What do surrogacy, civil rights, and climate change have in common? Ask Patricia Williams, and the answer is contract law.
Williams is a lawyer who has authored several books on critical race theory and gender theory, and has a long-running monthly column in the political and cultural magazine The Nation. She’s working on two more books about our unique global, political moment (and hosting a conversation at Northeastern about it Thursday). She has appeared in The New York Times, The New Yorker, The Washington Post, and other news outlets. She was named a MacArthur “genius” fellow in 2000.
Announcing her appointment, James Hackney, dean of the School of Law, hailed Williams as “a leading figure in the legal academy, and one of the preeminent social theorists of our time.”
But Williams, who joined Northeastern University this fall as University Distinguished Professor of Law and Humanities, is, she says, “at the core, a contracts teacher.”
Contract law concerns itself with, well, contracts—that is, agreements between private parties over certain mutual obligations that are enforceable by law.
“It’s a legal scheme that assumes two parties can negotiate over a thing,” Williams says, a legal framework that was developed during the height of the Industrial Revolution and “designed to enhance the efficient, quick transfer of goods and services.”
It works really well if, for example, you’re a handyman setting the terms for a job you’ll do, or a retailer selling “ball-bearings or blue jeans,” Williams says.
But what about when you’re trying to decide who the parents of a surrogate baby are, as in the 1988 case In re Baby M? Or whether a person can be bought and sold, as in chattel slavery laws? The boundaries of the contracts aren’t as clear in these cases, yet the framework of contract law was used to decide them.
And Williams is concerned that in the United States, this “contract state of mind,” is being applied far too broadly.
“Contract law is a beautifully designed body of law, but it worries me when we take things out of our constitutional protections—our civil rights, our ability to have a public space and public accommodations in that space—and apply to them contract law,” she says.
It was partially that 1988 surrogacy case that piqued Williams’ interest in the way the courts apply contract law, she says.

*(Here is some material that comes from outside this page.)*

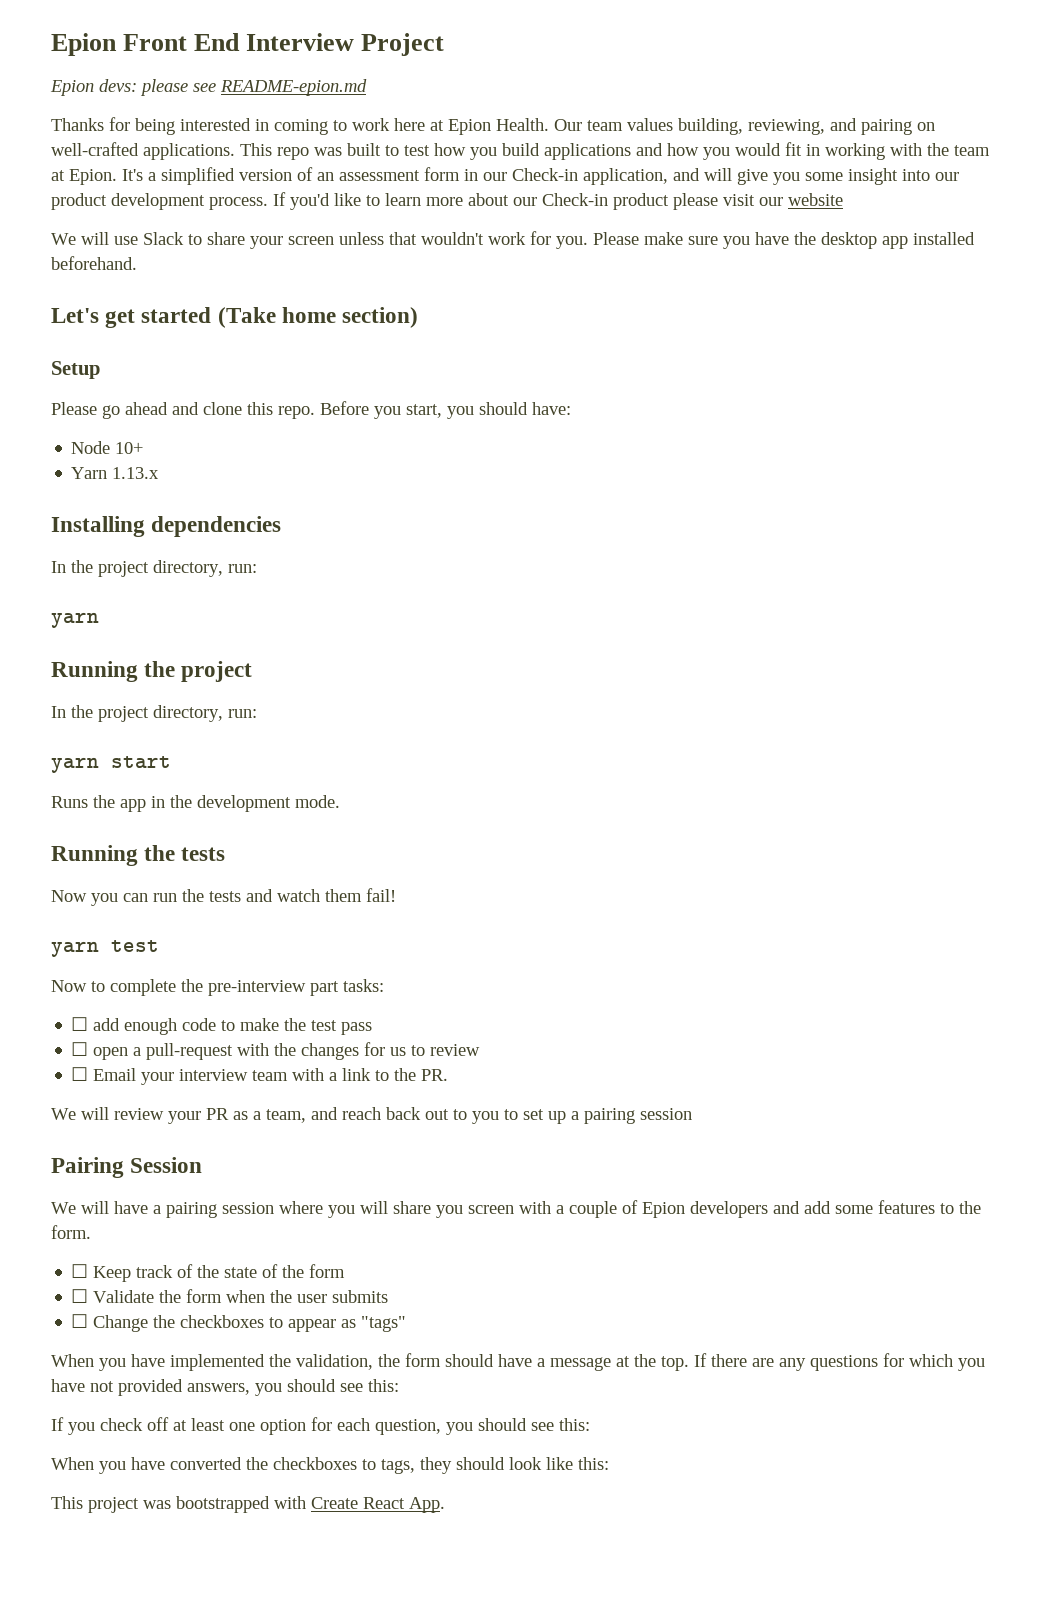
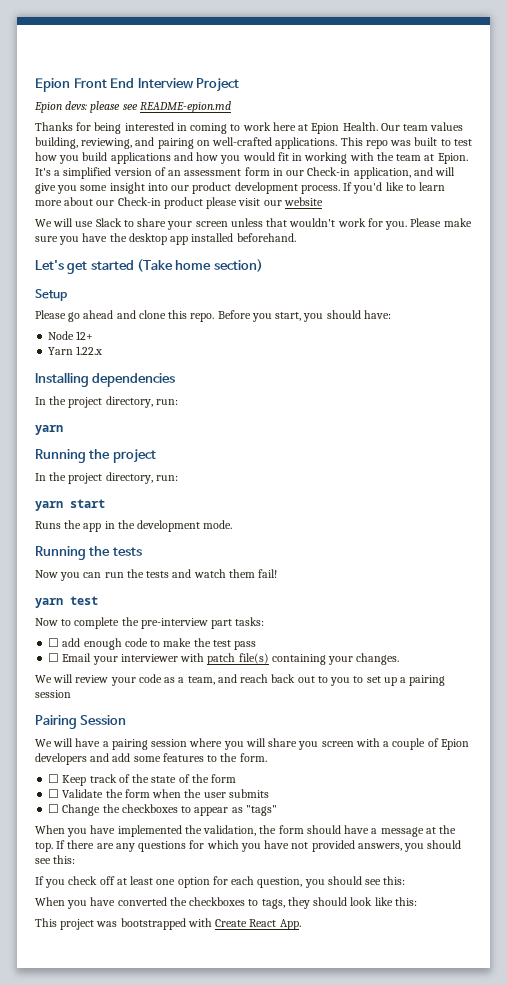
[115,442,144,454] 10+ -> [76,331,94,340] 12+
[112,467,160,479] 1.13.x -> [76,346,103,355] 1.22.x
[93,1042,481,1060] [71,1067,449,1085] open a pull-request with the changes for us to review // ☐ Email your interview team with a link to the PR. -> [62,653,400,665] Email your interviewer with patch file(s) containing your changes.
[206,1108,229,1120] PR -> [138,674,162,683] code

In that case, William Stern and his wife, Elizabeth, entered into a surrogacy contract with Mary Beth Whitehead. Stern would inseminate Whitehead, who would have the baby, then relinquish her parental right to Elizabeth. But after Whitehead delivered the child, who was identified in the case only by her pseudonym, “Baby M,” Whitehead changed her mind. She and her husband kidnapped the child. The Sterns sued to be recognized as the child’s legal parents, and the New Jersey courts decided that the surrogacy contract was invalid, recognizing Whitehead as the child’s legal mother. Then they sent the case to family court to determine who should have legal custody of the child.
“When you put that child as the object of a contract, then it’s simply a bargain between two private individuals, and the court can only say that it goes to one individual or the other,” Williams says. “The court doesn’t have to take into account the best interest of the baby,” the way it would if it had been a case based on adoption law, she says.
At the same time she was writing about the “Baby M case,” another event in Williams’s life brought to light the confines of contract law.
“It was around that time that my sister found a contract of sale for my great-, great-grandmother from Kentucky to a man who wanted to breed her,” Williams says. “The use of the term ‘chattel slavery,’ where you are literally breeding humans like cattle, suddenly became so palpably, vividly, startlingly real. And here I am teaching contracts.”
Williams sees other areas of society in which the framework of contract law is being squeezed around issues that perhaps it shouldn’t be. She’s concerned that a changing climate could mean scarcer resources and “if it’s all about contract then we just buy up as much Campbell’s soup as we can and go to our bunkers and protect ourselves.”
She’s concerned that if we don’t recognize “the moral principle that we all ought to have a right to—and that’s a constitutional claim—a public space” then our civil rights guarantees will slowly be chipped away. Unless you consider it under constitutional law, a baker who doesn’t want to serve LGBTQ people, for example, might not have to.
“Contract, when it’s applied to full human engagement, may not be the best legal, or political, or governance vehicle through which to resolve some issues,” she says.